Coyle joined Harvard and McLean in 1991 after being recruited to serve as the chair of the academic Department of Psychiatry of Harvard Medical School—a role in which he served from 1991-2001. He has been a member, fellow, and officer of numerous prestigious scientific organizations; was the editor of JAMA Psychiatry for over a decade; and earned over 45 major awards during his career.
Mentoring the Next Generation of Scientists
Scott L. Rauch, MD, president and psychiatrist in chief of McLean Hospital praised Coyle for being “among the foremost psychiatric neuroscientists of all time.” Rauch added that while Coyle has held critical leadership roles at Harvard and McLean, “his contributions have equally entailed generative mentorship of countless students, faculty, and staff for decades.”
According to Coyle, one of the most enjoyable aspects of being an academic scientist has been the opportunity to work with people at earlier stages of their careers. Throughout his career, 15 students obtained PhDs and over 40 post-doctoral fellows completed their training in his laboratory. Of 45 undergraduates who worked as technicians in his lab, “44 went on to medical school or a PhD program in biological sciences, and one went off with a rock band to Japan,” Coyle said.
In reflecting on his years working with Coyle, Bill Carlezon, PhD, chief of the Jerry and Phyllis Rappaport Center of Excellence in Basic Neuroscience Research at McLean, spoke of the “leadership, support, and family-like atmosphere Dr. Coyle created in the workplace.”
Kerry J. Ressler, MD, PhD, chief scientific officer at McLean, added, “I’ve been a huge fan of Joseph Coyle’s work since I was a college student in the 1980s, and the work at McLean greatly inspired me to become a psychiatry physician-scientist. Dr. Coyle has inspired the field to make discoveries, drive mechanistic research, and change the face of psychiatric neuroscience in such a relatively short span of time.”
Paving the Way Toward Novel Treatments
Coyle said a major legacy of the last quarter century of his career is the work that he, his post-docs, and technicians have done with the neurotransmitter glutamate’s role in schizophrenia.
“The dominant biological theory about schizophrenia is that it is a problem with the neurotransmitter dopamine,” he said. “The focus has been exclusively on psychosis as the defining feature of schizophrenia. I’ve argued for almost a quarter century now that that’s an overly simplistic view.”
“For the past 60 years, antipsychotic drugs have treated psychosis, but they do not cure schizophrenia,” he added. By focusing on the glutamate neurotransmitter, he and others in the field have developed significant evidence that schizophrenia is a more fundamental disorder of neuronal processing in the brain’s cortex. Biotechnicians are responding to this line of reasoning and are conducting studies on drugs that would target activity in the cortex, providing hope that a more robust therapy for this serious psychiatric illness will become available.
More Time on the Shore
Although Coyle transitioned to emeritus status, he will continue to write research papers and serve on several international scientific boards.

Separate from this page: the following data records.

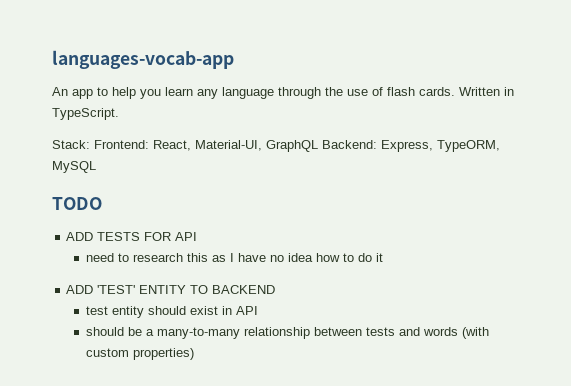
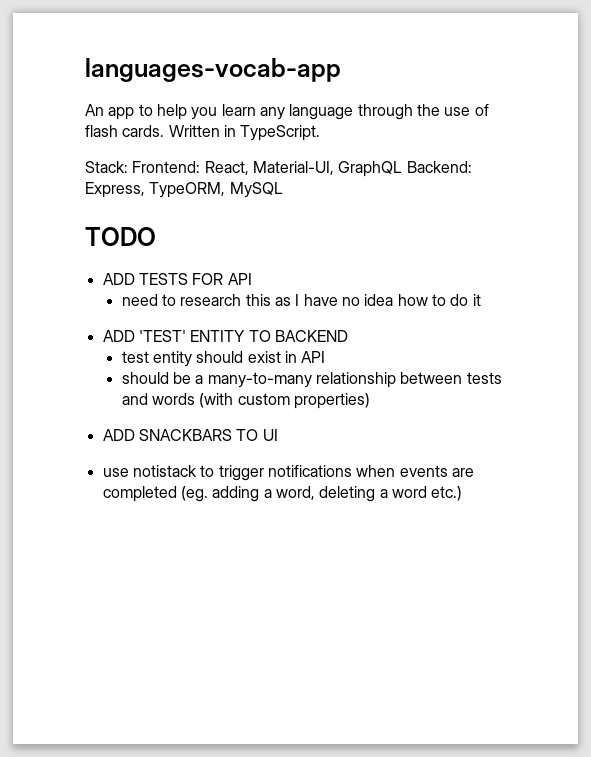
+ ADD SNACKBARS TO UI
+ use notistack to trigger notifications when events are completed (eg. adding a word, deleting a word etc.)

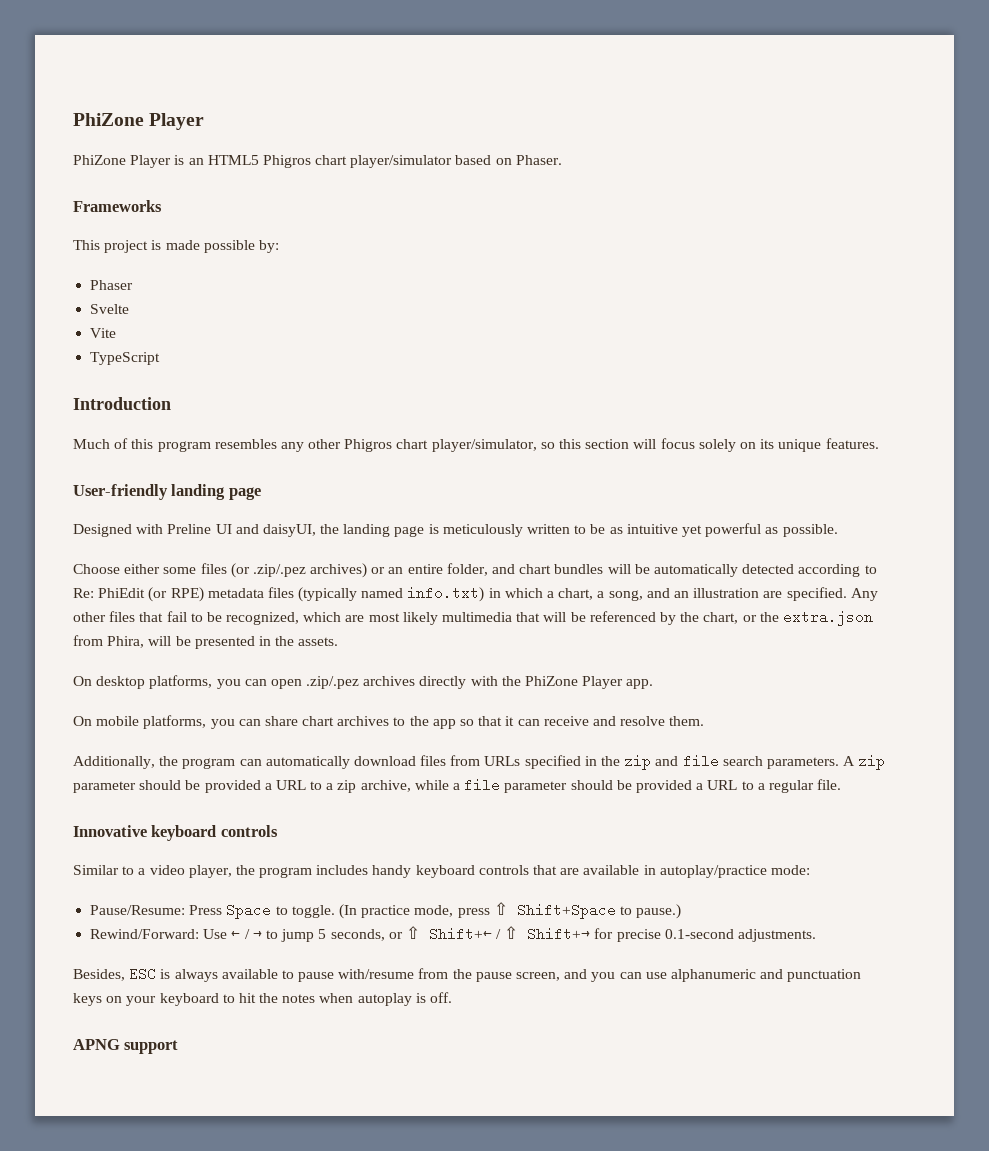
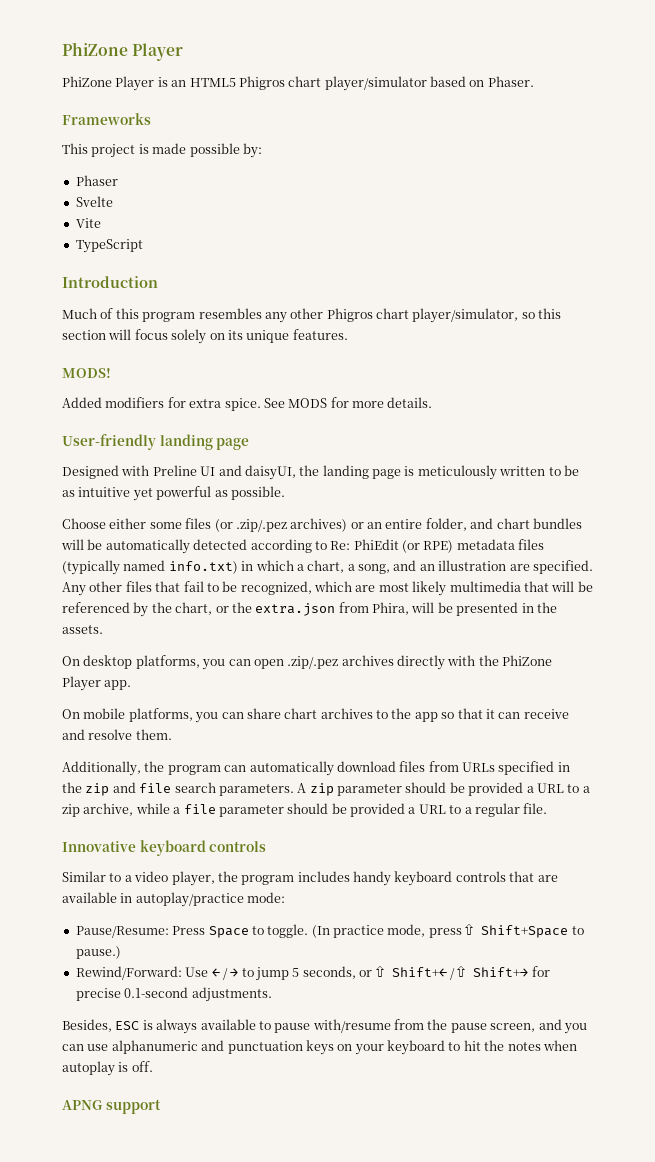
+ MODS!
+ Added modifiers for extra spice. See MODS for more details.

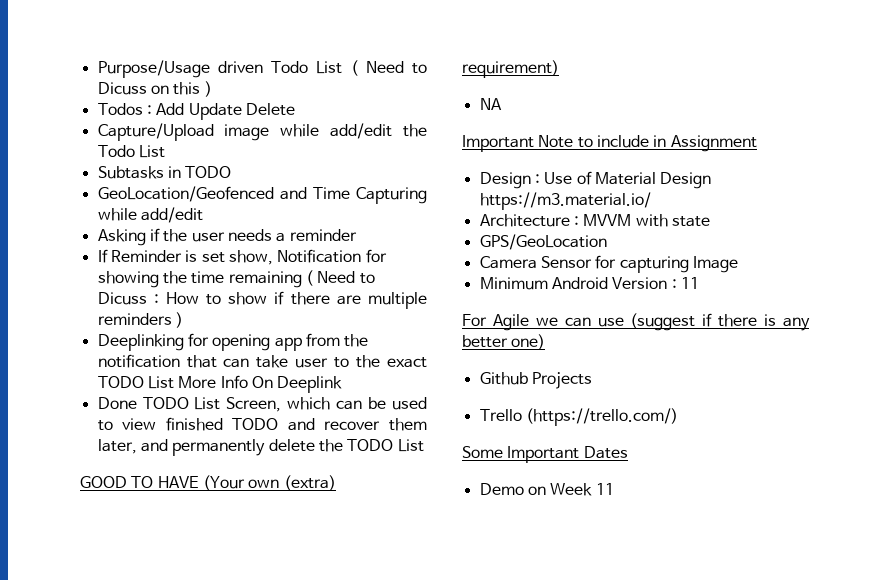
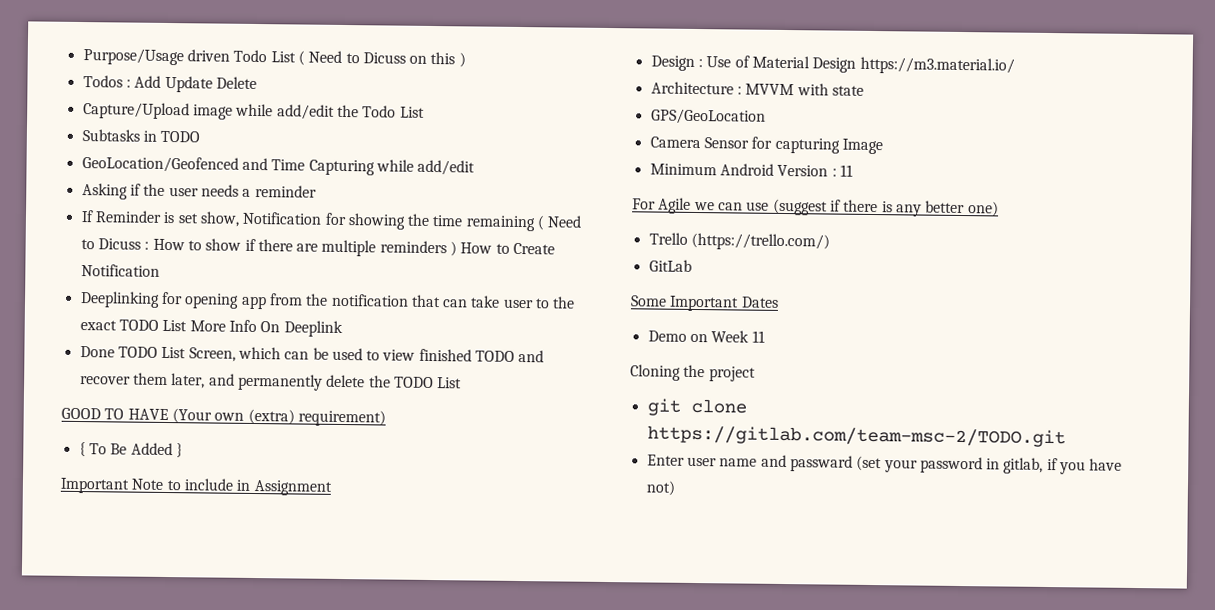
- If Reminder is set show, Notification for showing the time remaining ( Need to Dicuss : How to show if there are multiple reminders )
+ If Reminder is set show, Notification for showing the time remaining ( Need to Dicuss : How to show if there are multiple reminders ) How to Create Notification
- NA
+ { To Be Added }
- Github Projects
+ GitLab
+ Cloning the project
+ git clone https://gitlab.com/team-msc-2/TODO.git
+ Enter user name and passward (set your password in gitlab, if you have not)

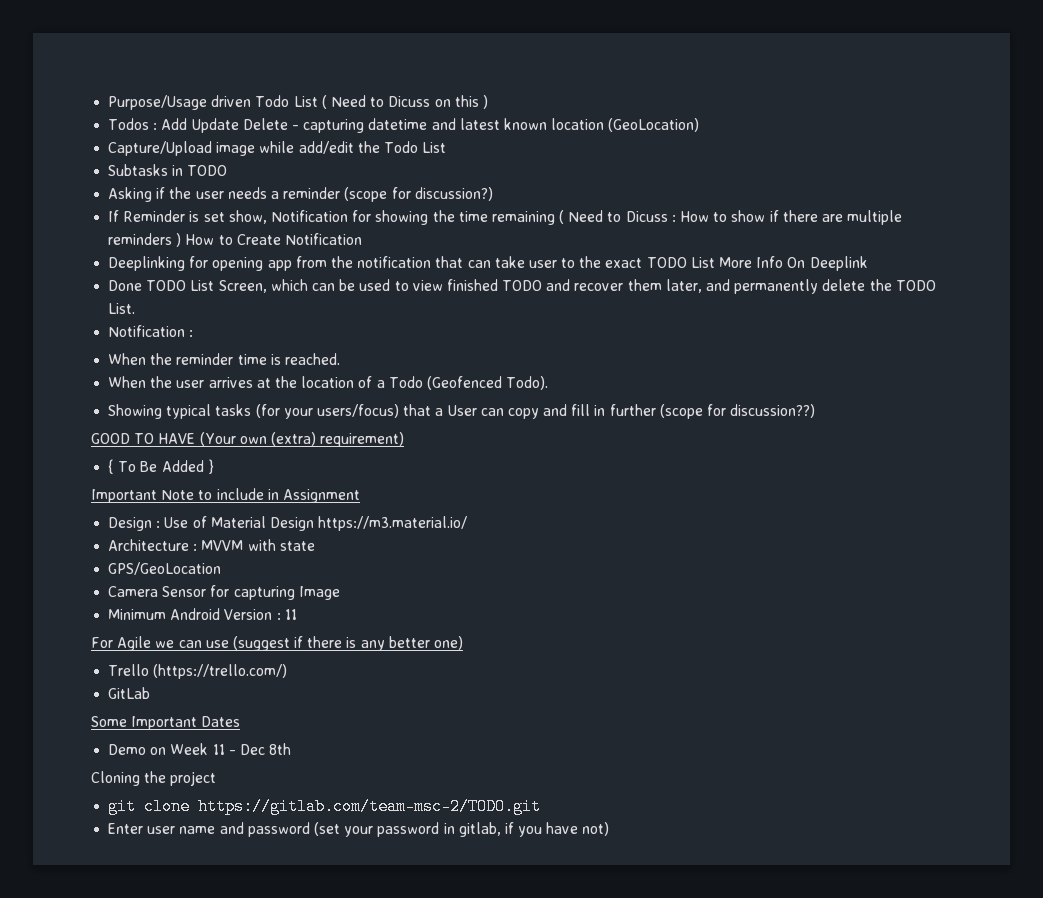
- Todos : Add Update Delete
+ Todos : Add Update Delete - capturing datetime and latest known location (GeoLocation)
- GeoLocation/Geofenced and Time Capturing while add/edit
- Asking if the user needs a reminder
+ Asking if the user needs a reminder (scope for discussion?)
- Done TODO List Screen, which can be used to view finished TODO and recover them later, and permanently delete the TODO List
+ Done TODO List Screen, which can be used to view finished TODO and recover them later, and permanently delete the TODO List.
+ Notification :
+ When the reminder time is reached.
+ When the user arrives at the location of a Todo (Geofenced Todo).
+ Showing typical tasks (for your users/focus) that a User can copy and fill in further (scope for discussion??)
- Demo on Week 11
+ Demo on Week 11 - Dec 8th
- Enter user name and passward (set your password in gitlab, if you have not)
+ Enter user name and password (set your password in gitlab, if you have not)

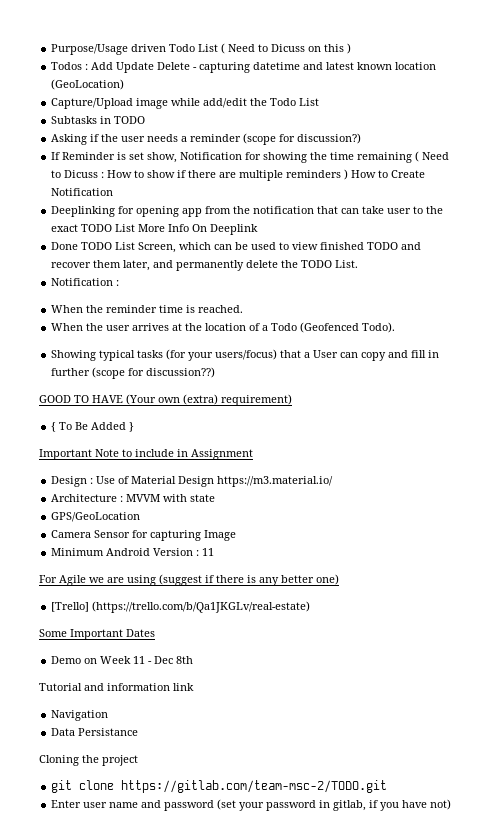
- For Agile we can use (suggest if there is any better one)
+ For Agile we are using (suggest if there is any better one)
- Trello (https://trello.com/)
- GitLab
+ [Trello] (https://trello.com/b/Qa1JKGLv/real-estate)
+ Tutorial and information link
+ Navigation
+ Data Persistance

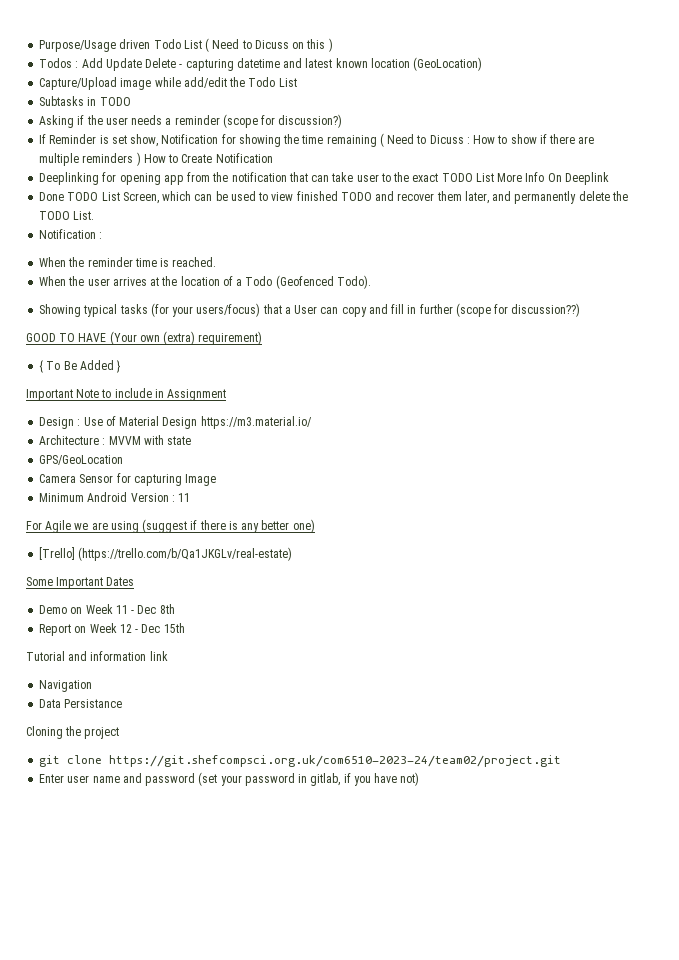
+ Report on Week 12 - Dec 15th
- git clone https://gitlab.com/team-msc-2/TODO.git
+ git clone https://git.shefcompsci.org.uk/com6510-2023-24/team02/project.git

He said he looks forward to spending more time with his family, which now includes two grandchildren. His wife Genevieve retired from her practice ten years ago, has since taken up sculling, and has become very active in politics. Coyle enjoys outdoor pursuits, such as bicycling, kayaking, and fishing. The couple will spend much of their time at their home on Maryland’s Eastern Shore—not too far from those pivotal early days at Johns Hopkins that led to a rich and full career.